■ Exercise aim
Your answer must consist of the records below, reproduced exactly, with every picture removed.

(Screenshot and code edit data)
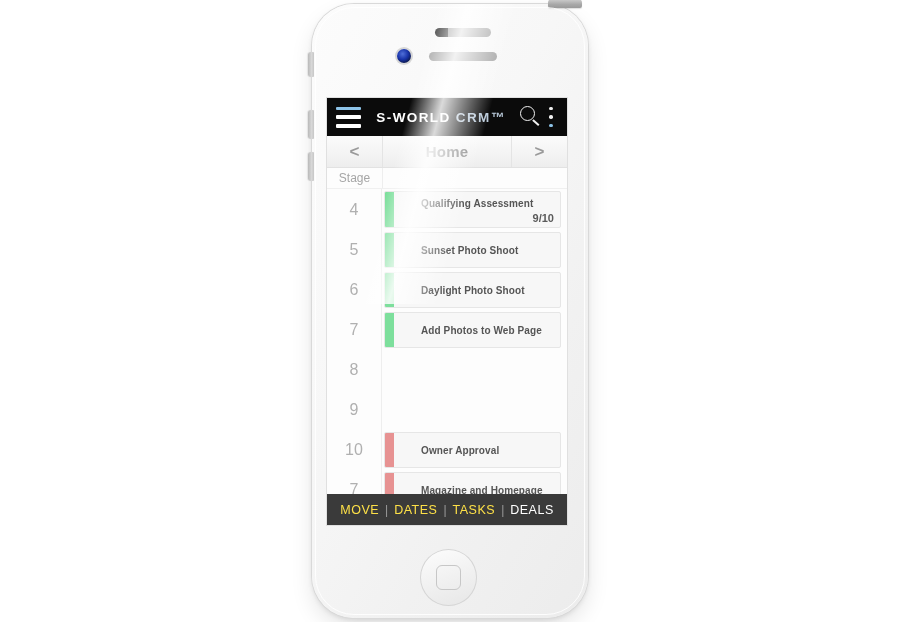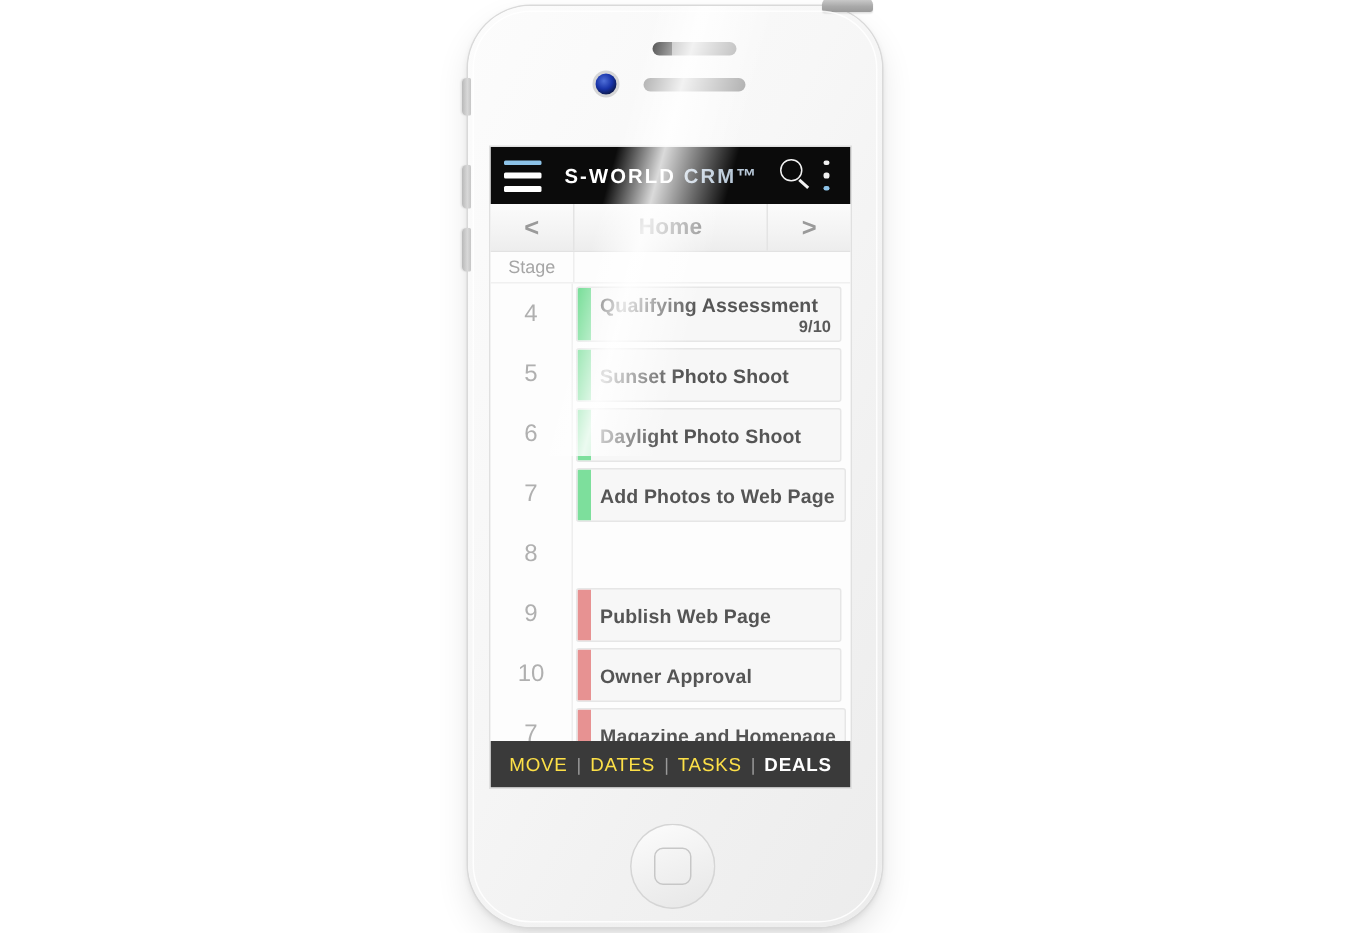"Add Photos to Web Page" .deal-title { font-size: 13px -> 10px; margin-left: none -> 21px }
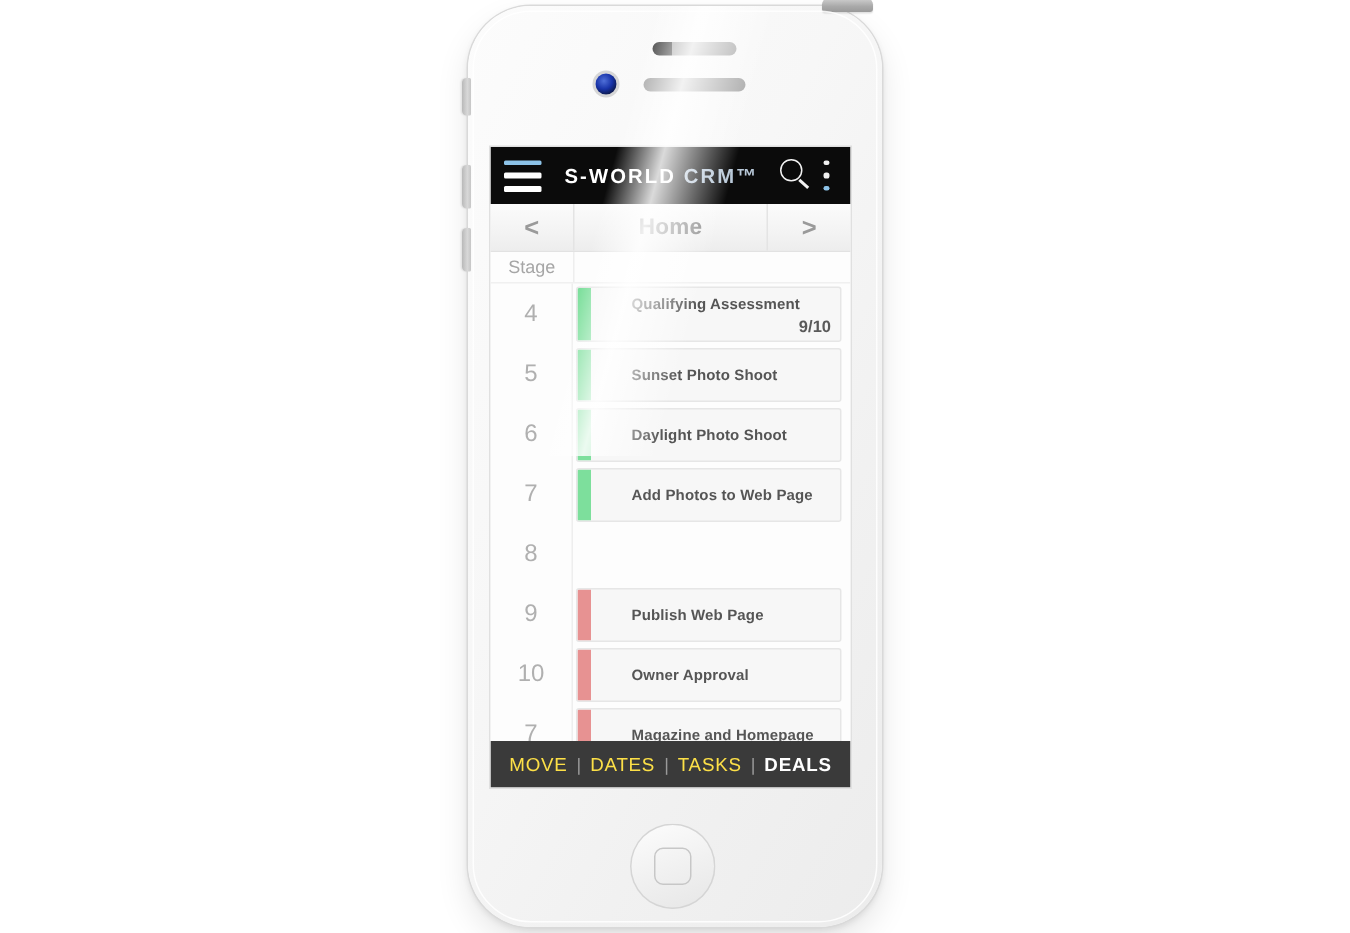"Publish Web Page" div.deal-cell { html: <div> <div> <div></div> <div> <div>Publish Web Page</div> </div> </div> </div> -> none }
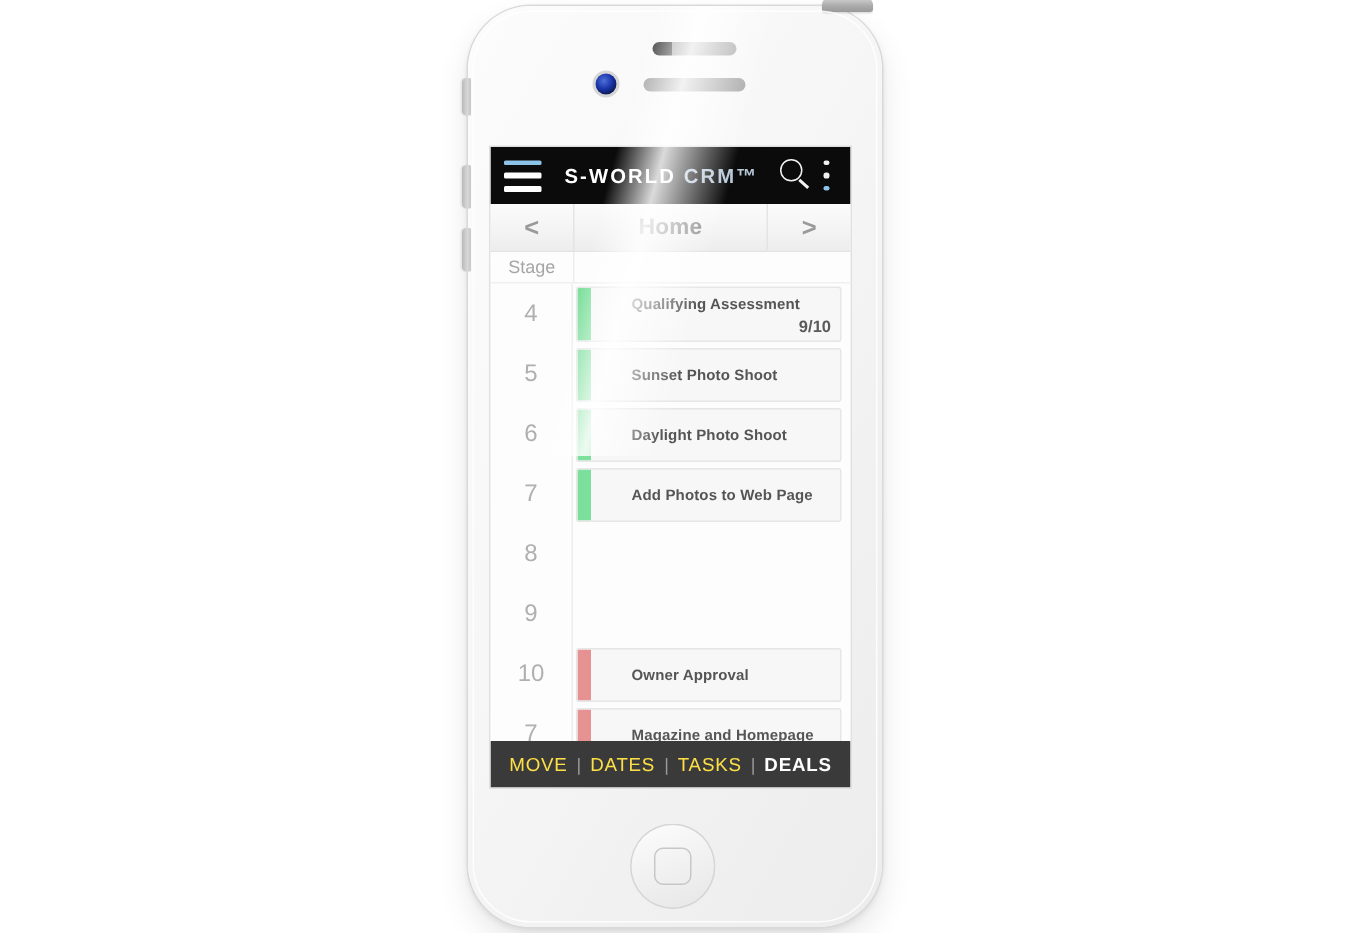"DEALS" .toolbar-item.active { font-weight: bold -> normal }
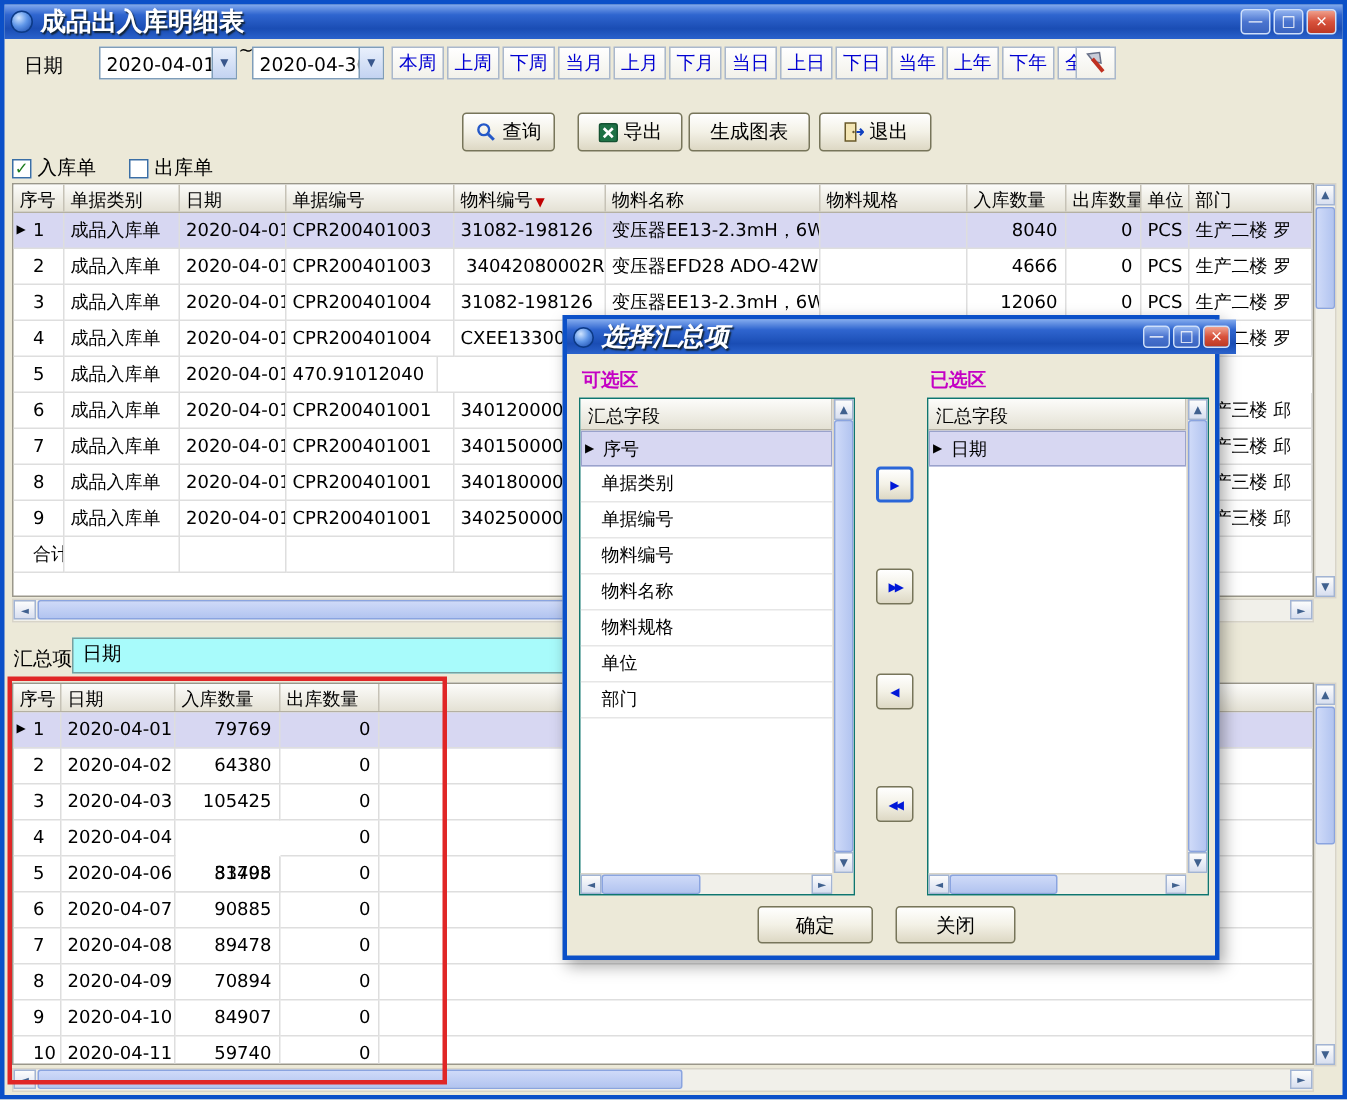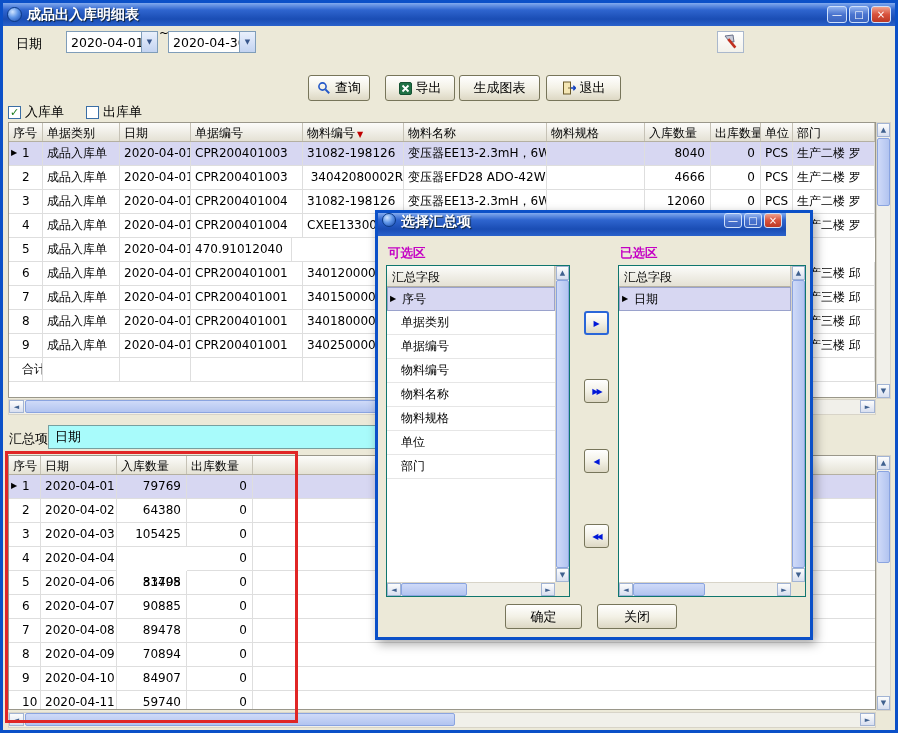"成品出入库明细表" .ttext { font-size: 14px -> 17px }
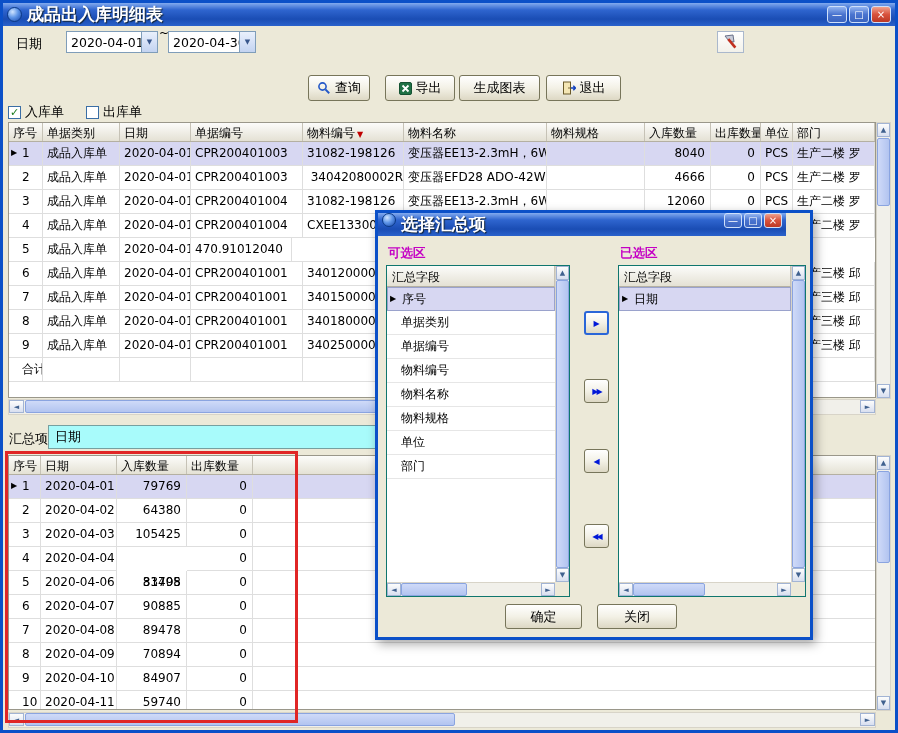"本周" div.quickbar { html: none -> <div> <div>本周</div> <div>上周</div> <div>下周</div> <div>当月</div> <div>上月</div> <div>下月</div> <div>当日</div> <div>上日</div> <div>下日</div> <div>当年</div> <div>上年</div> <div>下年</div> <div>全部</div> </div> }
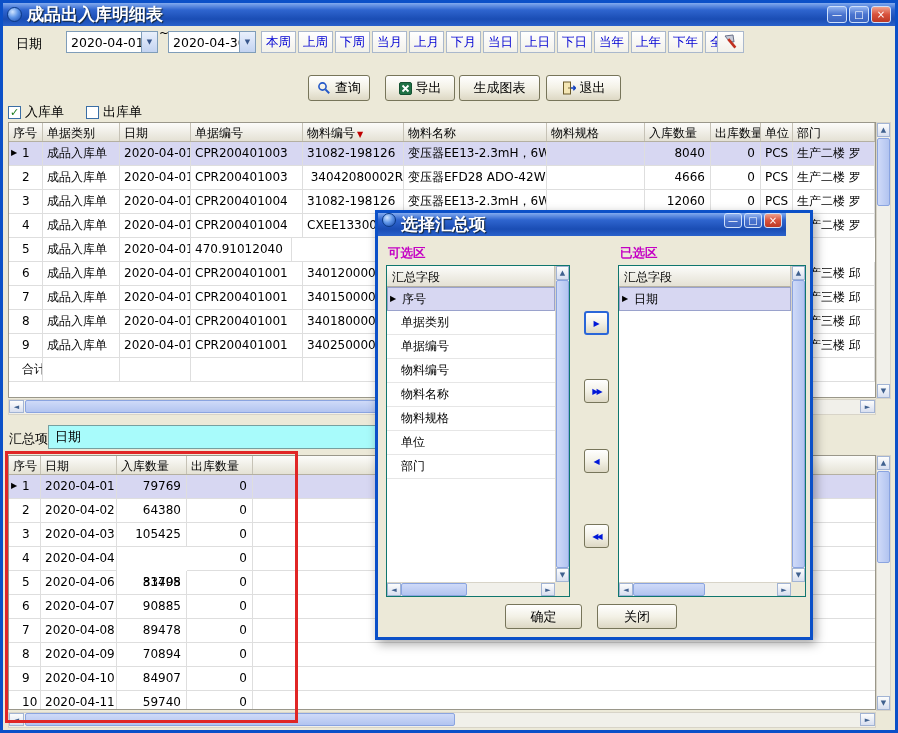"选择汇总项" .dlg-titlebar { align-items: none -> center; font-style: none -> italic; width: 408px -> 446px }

■ Answer box
"Add Photos to Web Page" .deal-title { font-size: 13px -> 10px; margin-left: none -> 21px }
"Publish Web Page" div.deal-cell { html: <div> <div> <div></div> <div> <div>Publish Web Page</div> </div> </div> </div> -> none }
"DEALS" .toolbar-item.active { font-weight: bold -> normal }
"成品出入库明细表" .ttext { font-size: 14px -> 17px }
"本周" div.quickbar { html: none -> <div> <div>本周</div> <div>上周</div> <div>下周</div> <div>当月</div> <div>上月</div> <div>下月</div> <div>当日</div> <div>上日</div> <div>下日</div> <div>当年</div> <div>上年</div> <div>下年</div> <div>全部</div> </div> }
"选择汇总项" .dlg-titlebar { align-items: none -> center; font-style: none -> italic; width: 408px -> 446px }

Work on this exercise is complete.